Literature DB >> 9559907

Zn2+ modulation of ATP-responses at recombinant P2X2 receptors and its dependence on extracellular pH.

S S Wildman1, B F King, G Burnstock.   

Abstract

1. Using recombinant P2X2 receptors expressed in Xenopus oocytes, the modulatory effects of zinc (Zn2+) on ATP-responses were studied under voltage-clamp conditions and at different levels of extracellular pH. 2. Zn2+ (0.3-300 microM) added to the bathing medium potentiated ATP-activated membrane currents, increasing ATP-responses by up to 20 fold. This potentiating effect was reversed on washout.
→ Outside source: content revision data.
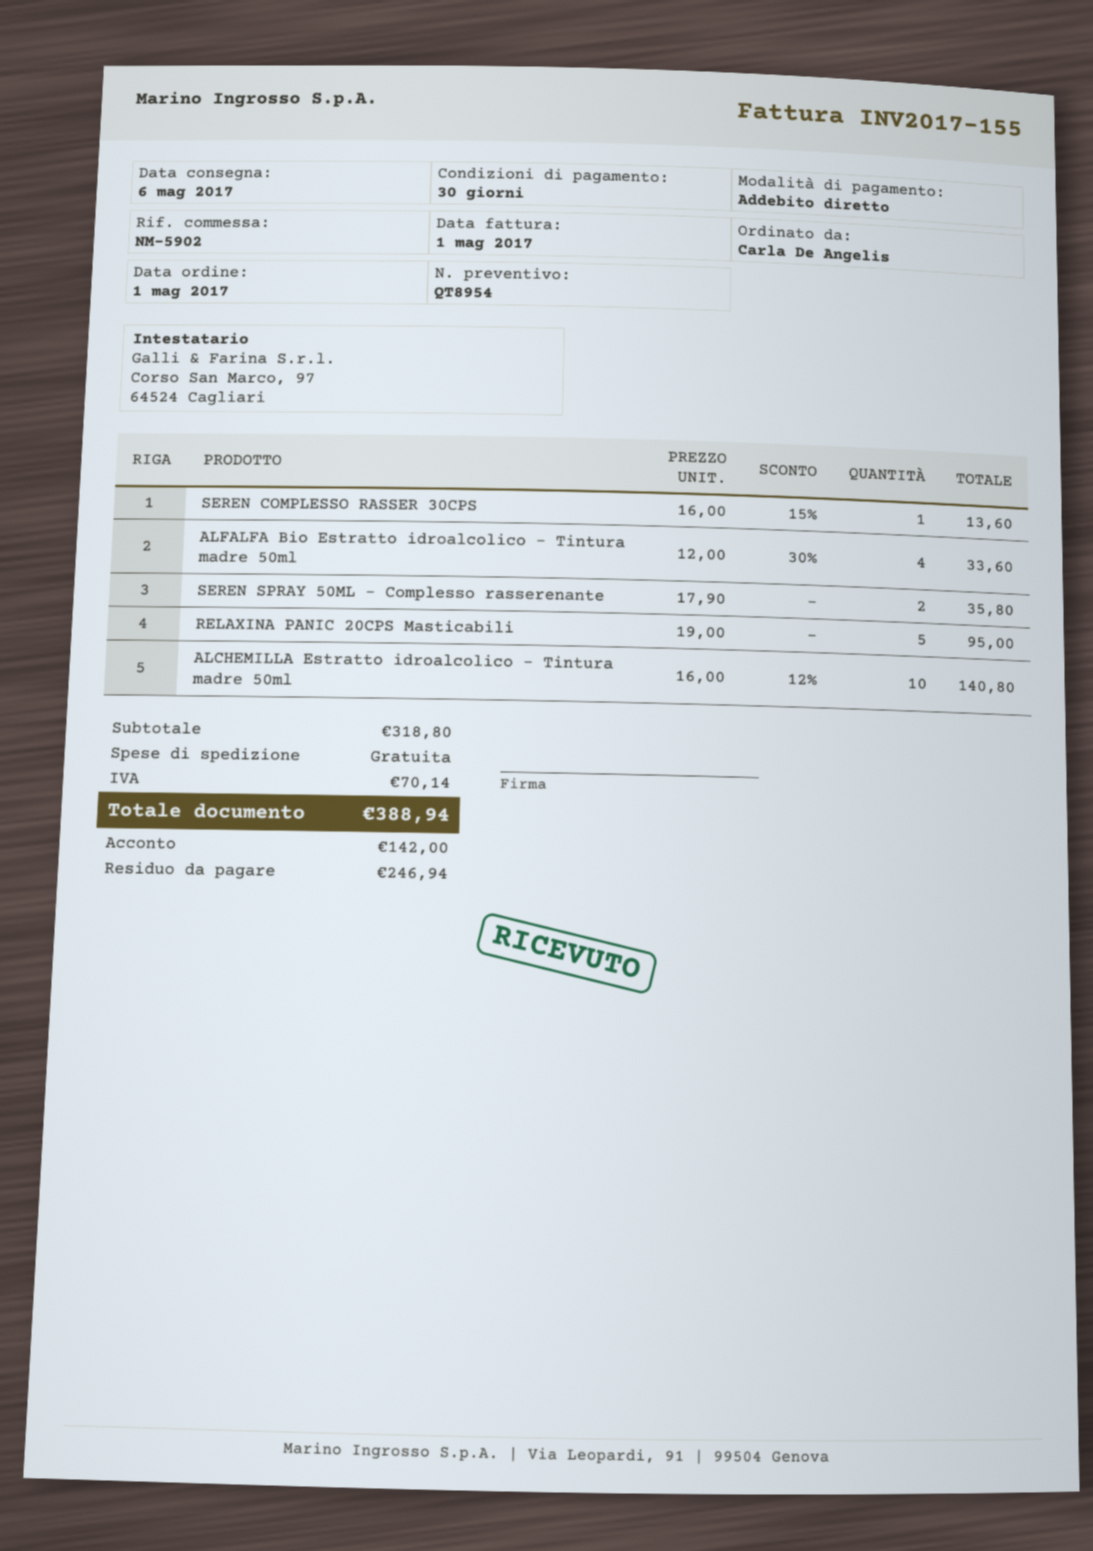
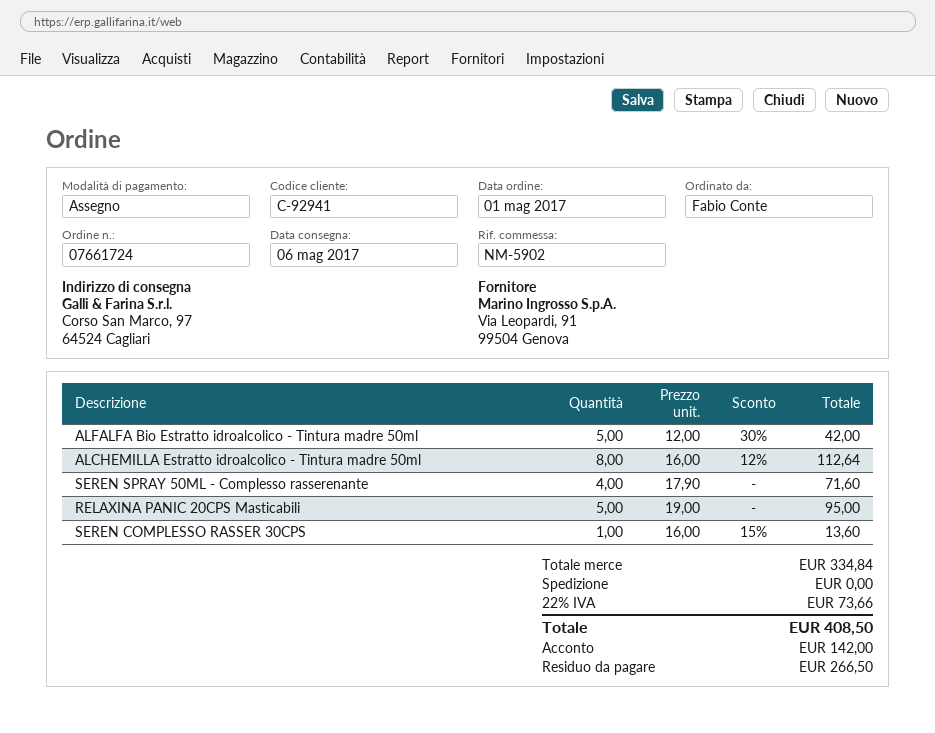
ordered by: Carla De Angelis -> Fabio Conte
payment method: direct debit -> cheque
ALFALFA Bio Estratto idroalcolico - Tintura madre 50ml: 4 x 12.00 - 30% = 33.60 -> 5 x 12.00 - 30% = 42.00
SEREN SPRAY 50ML - Complesso rasserenante: 2 x 17.90 = 35.80 -> 4 x 17.90 = 71.60
ALCHEMILLA Estratto idroalcolico - Tintura madre 50ml: 10 x 16.00 - 12% = 140.80 -> 8 x 16.00 - 12% = 112.64
subtotal: 318.80 -> 334.84
tax: 70.14 -> 73.66
total: 388.94 -> 408.50
balance: 246.94 -> 266.50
Zn2+-potentiation was reduced in an exponential manner (decaying 1/e in 42 s) as the interval was lengthened between adding Zn2+ then ATP to the superfusate. 3. The potentiating effect of Zn2+ was progressively diminished by acidic shifts in extracellular pH (pHe) which, of itself, also potentiated ATP-responses at P2X2 receptors. The maximal potentiating effects of Zn2+ and H+ were not additive. 4. Neither Zn2+ nor H+ potentiation of ATP-responses was abolished by diethylpyrocarbonate (DEPC, 0.3-3 mM), which irreversibly denatures histidyl residues. Nine histidyl residues are present in the extracellular loop of P2X2 receptors. 5. Zn2+ also enhanced the blocking activity of the P2 receptor antagonist suramin at P2X2 receptors. Therefore, Zn2+ also mimics H+ in increasing suramin-activity at P2X2 receptors. 6. In summary, Zn2+ and H+ potentiate agonist and antagonist activity at P2X2 receptors but their effects are not wholly alike for receptor agonism. There, the potentiating effects of Zn2+ are time-dependent and gradually convert to inhibition while those of H+ are time-independent, persistent and more potent, suggesting that either these modulators interact in a different way with a single allosteric site or with different allosteric sites.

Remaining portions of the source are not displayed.